Rep. Adam Schiff, D-Calif., expressed a similar thought when he tweeted that "Barr’s answer to @RepCharlieCrist, denying knowledge of Mueller’s concerns over his summary, was deliberately false and misleading. If he were an ordinary citizen, it might be considered perjury. As our top law enforcement official, it’s even worse. He must step down." Schiff is the chairman of the House Intelligence Committee.
Former Colorado Gov. John Hickenlooper, a 2020 presidential candidate, has proposed a series of reforms to make the attorney general's office independent from the president, and told Salon last week that he did so in part to address the scandals that have arisen from Barr's behavior.

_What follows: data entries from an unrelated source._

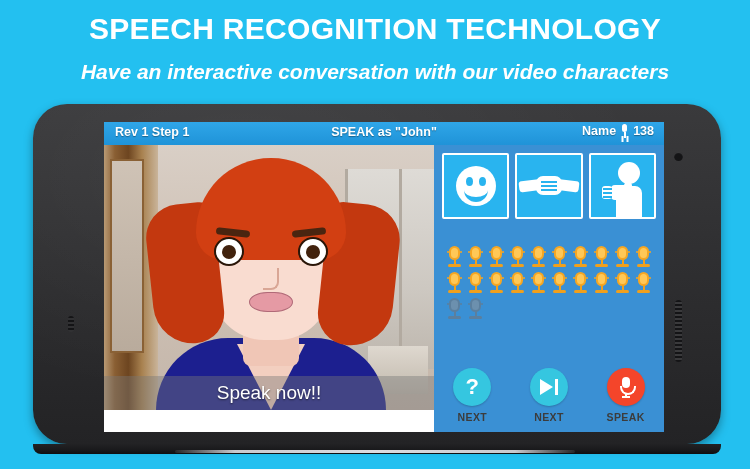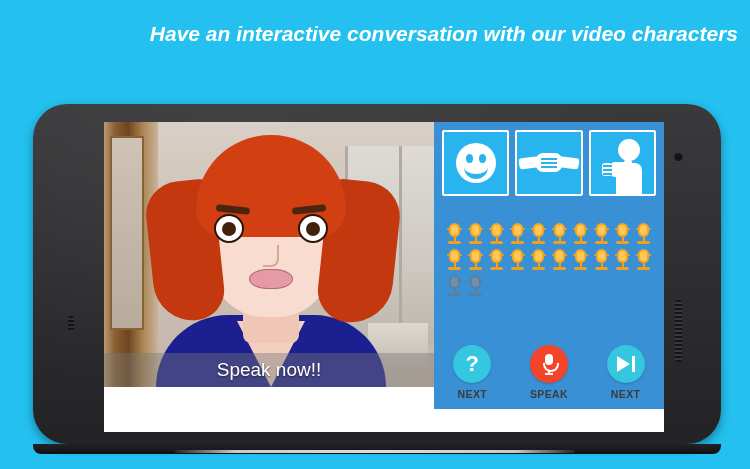--- a/index.html
+++ b/index.html
@@ -291,6 +291,7 @@
 <body>
 
 <div id="promo">
+  <h1 id="promo-title">SPEECH RECOGNITION TECHNOLOGY</h1>
   <p id="promo-sub">Have an interactive conversation with our video characters</p>
 </div>
 

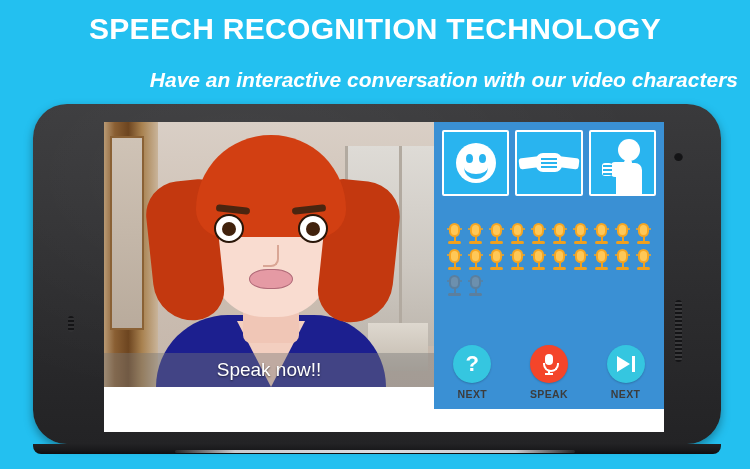--- a/index.html
+++ b/index.html
@@ -22,10 +22,9 @@
     font-family:"Liberation Sans", sans-serif;
   }
   #promo-sub{
-    margin:12px;padding-top:10px;
+    margin:4px;padding-top:10px;
     font-size:21px;font-style:italic;font-weight:bold;color:#ffffff;
     font-family:"Liberation Sans", sans-serif;
-    text-align:right;
   }
 
   

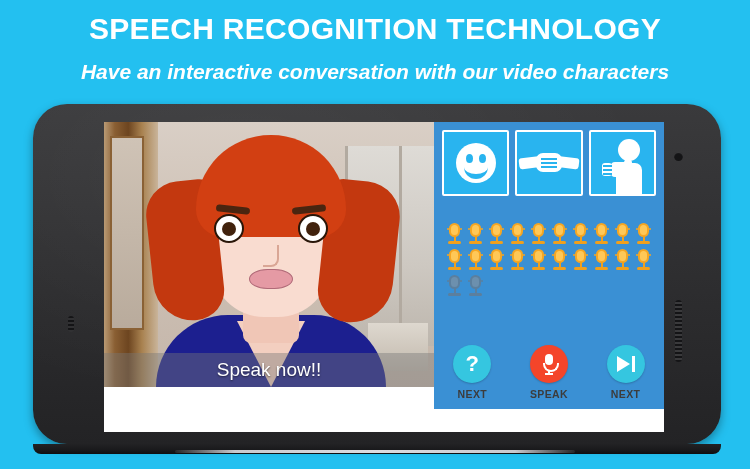--- a/index.html
+++ b/index.html
@@ -302,6 +302,15 @@
 
   <div id="screen">
 
+    <div id="status-bar">
+      <span class="status-txt" id="status-left">Rev 1 Step 1</span>
+      <span class="status-txt" id="status-center">SPEAK as "John"</span>
+      <span class="status-txt" id="status-right">
+        <span>Name</span>
+        <span id="status-mic-glyph"></span>
+        <span>138</span>
+      </span>
+    </div>
 
     <div id="app-body">
 

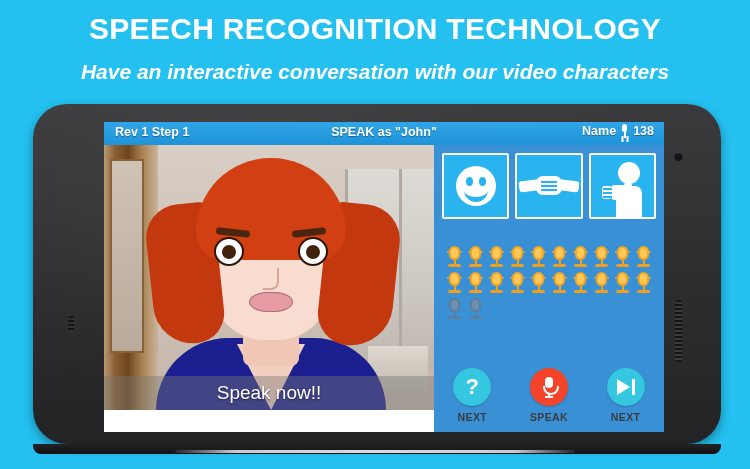--- a/index.html
+++ b/index.html
@@ -541,6 +541,16 @@
           </div>
 
           <div class="act">
+            <div class="act-circle" style="background:#35c6e0">
+              <span class="next-ico">
+                <span class="next-tri"></span>
+                <span class="next-bar"></span>
+              </span>
+            </div>
+            <div class="act-label">NEXT</div>
+          </div>
+
+          <div class="act">
             <div class="act-circle" style="background:#f4452a">
               <span class="mic-ico">
                 <span class="mic-stem"></span>
@@ -548,16 +558,6 @@
               </span>
             </div>
             <div class="act-label">SPEAK</div>
-          </div>
-
-          <div class="act">
-            <div class="act-circle" style="background:#35c6e0">
-              <span class="next-ico">
-                <span class="next-tri"></span>
-                <span class="next-bar"></span>
-              </span>
-            </div>
-            <div class="act-label">NEXT</div>
           </div>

"There is a level of frustration where the attorney general is supposed to be representing people in America, right?" Hickenlooper told Salon. "He is entrusted with the primary responsibility to maintain what people call the rule of law, the foundation upon which our democracy and our economy are built. And clearly, at least in my opinion, he has taken on the task of defending a president without, as close as I can tell, without defending the institutions of government. So the notion — our goal was to figure out: How can we create a more perfect union, a more perfect system of providing safeguards against this happening again in the future?"